What needs to be done: Your job is to return each record exactly, minus any pictures.

Recorded data:
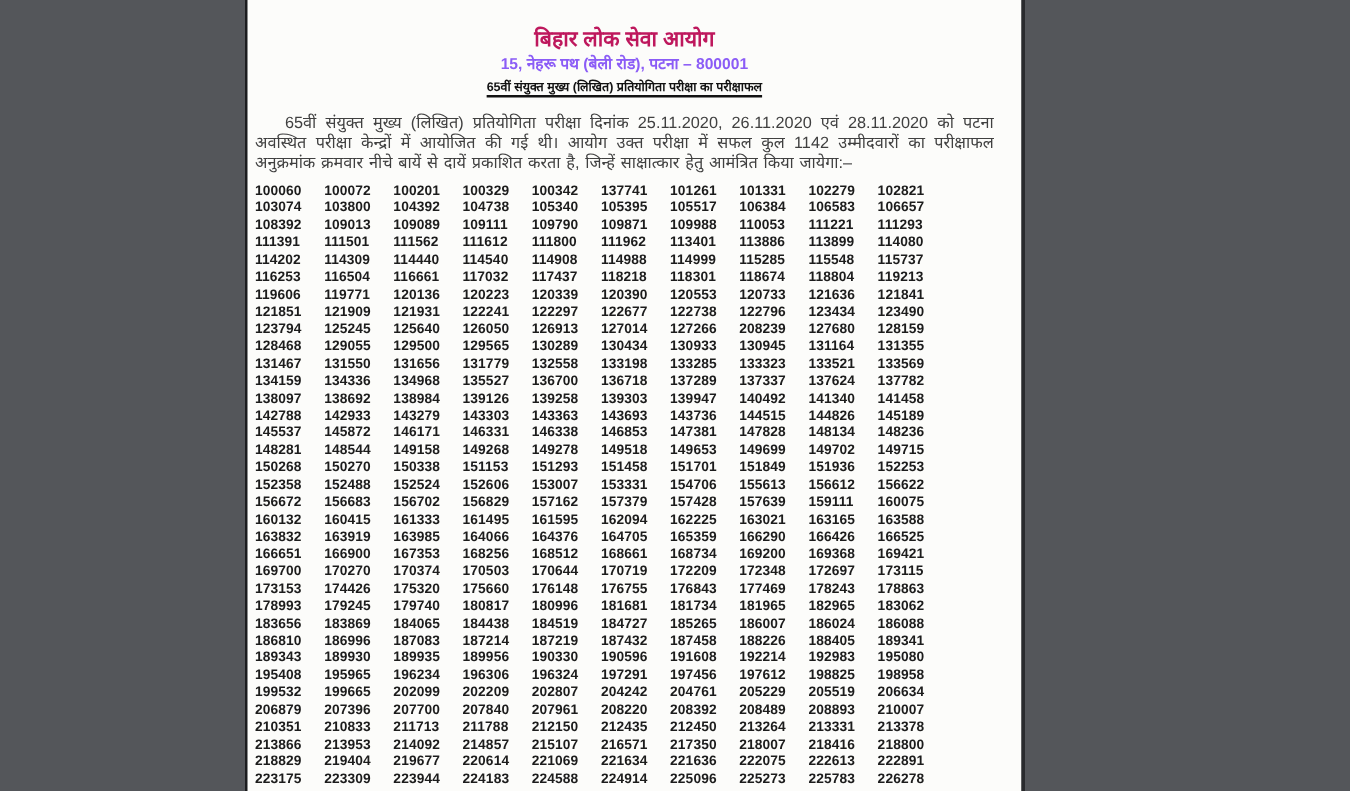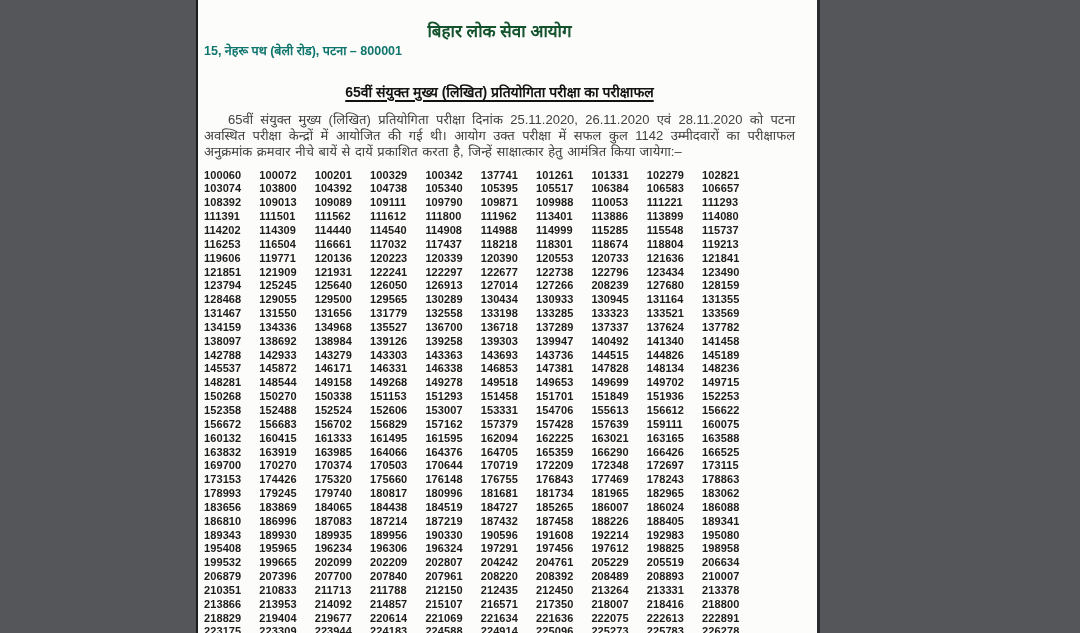--- a/index.html
+++ b/index.html
@@ -35,7 +35,7 @@
     font-size: 17px;
     line-height: 19px;
     font-weight: bold;
-    color: #14532d;
+    color: #be185d;
   }
   .address-line {
     margin-top: 3px;

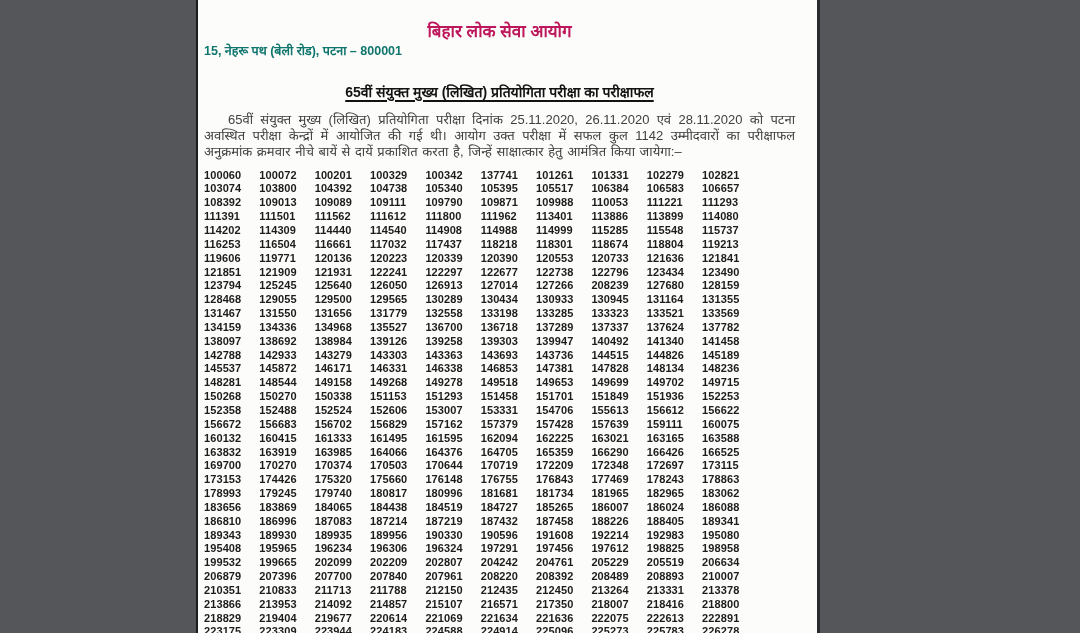--- a/index.html
+++ b/index.html
@@ -39,10 +39,11 @@
   }
   .address-line {
     margin-top: 3px;
+    text-align: center;
     font-size: 12.5px;
     line-height: 14px;
     font-weight: bold;
-    color: #0f766e;
+    color: #8b5cf6;
   }
   .doc-title {
     margin-top: 26px;

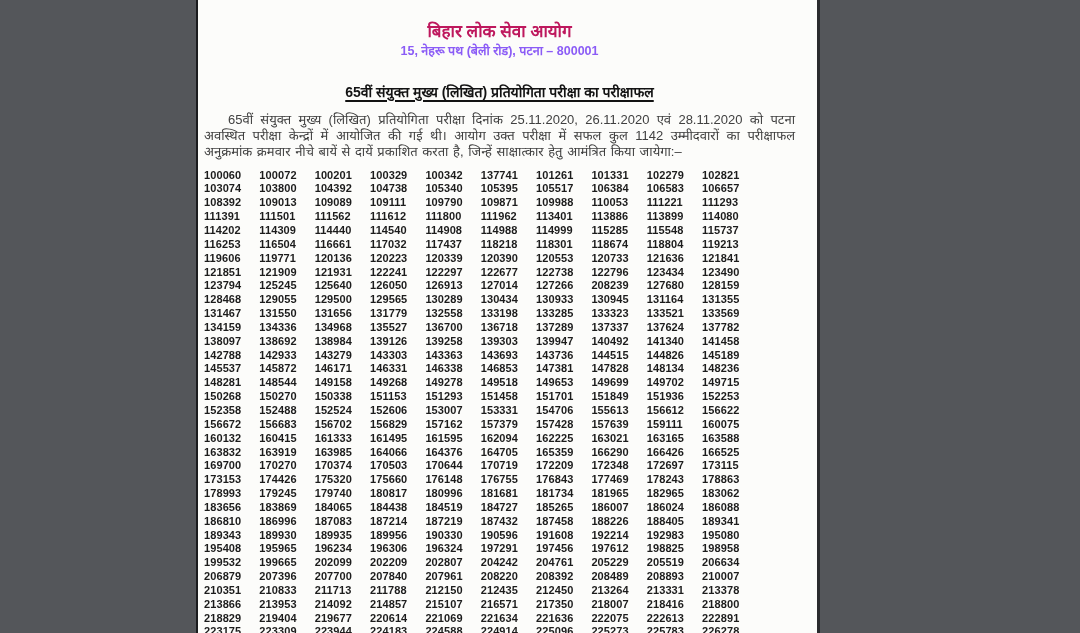--- a/index.html
+++ b/index.html
@@ -46,9 +46,9 @@
     color: #8b5cf6;
   }
   .doc-title {
-    margin-top: 26px;
+    margin-top: 4px;
     text-align: center;
-    font-size: 14px;
+    font-size: 10px;
     line-height: 17px;
     font-weight: bold;
     color: #121212;

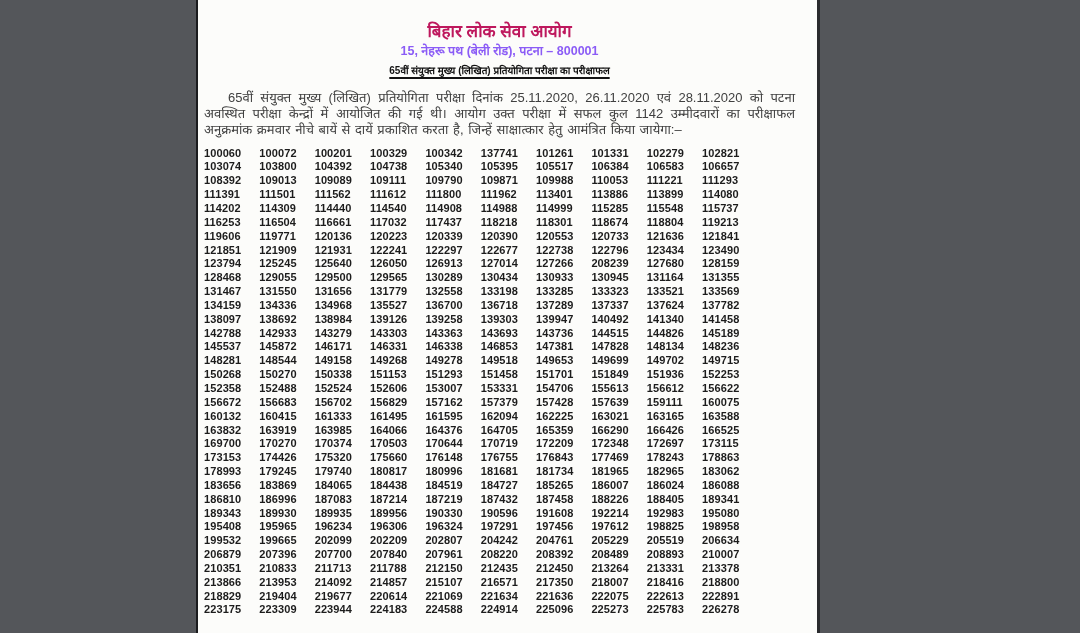--- a/index.html
+++ b/index.html
@@ -351,6 +351,18 @@
             <span class="cell">166525</span>
           </div>
           <div class="grid-row">
+            <span class="cell">166651</span>
+            <span class="cell">166900</span>
+            <span class="cell">167353</span>
+            <span class="cell">168256</span>
+            <span class="cell">168512</span>
+            <span class="cell">168661</span>
+            <span class="cell">168734</span>
+            <span class="cell">169200</span>
+            <span class="cell">169368</span>
+            <span class="cell">169421</span>
+          </div>
+          <div class="grid-row">
             <span class="cell">169700</span>
             <span class="cell">170270</span>
             <span class="cell">170374</span>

Answer to this exercise:
--- a/index.html
+++ b/index.html
@@ -35,7 +35,7 @@
     font-size: 17px;
     line-height: 19px;
     font-weight: bold;
-    color: #14532d;
+    color: #be185d;
   }
   .address-line {
     margin-top: 3px;

--- a/index.html
+++ b/index.html
@@ -39,10 +39,11 @@
   }
   .address-line {
     margin-top: 3px;
+    text-align: center;
     font-size: 12.5px;
     line-height: 14px;
     font-weight: bold;
-    color: #0f766e;
+    color: #8b5cf6;
   }
   .doc-title {
     margin-top: 26px;

--- a/index.html
+++ b/index.html
@@ -46,9 +46,9 @@
     color: #8b5cf6;
   }
   .doc-title {
-    margin-top: 26px;
+    margin-top: 4px;
     text-align: center;
-    font-size: 14px;
+    font-size: 10px;
     line-height: 17px;
     font-weight: bold;
     color: #121212;

--- a/index.html
+++ b/index.html
@@ -351,6 +351,18 @@
             <span class="cell">166525</span>
           </div>
           <div class="grid-row">
+            <span class="cell">166651</span>
+            <span class="cell">166900</span>
+            <span class="cell">167353</span>
+            <span class="cell">168256</span>
+            <span class="cell">168512</span>
+            <span class="cell">168661</span>
+            <span class="cell">168734</span>
+            <span class="cell">169200</span>
+            <span class="cell">169368</span>
+            <span class="cell">169421</span>
+          </div>
+          <div class="grid-row">
             <span class="cell">169700</span>
             <span class="cell">170270</span>
             <span class="cell">170374</span>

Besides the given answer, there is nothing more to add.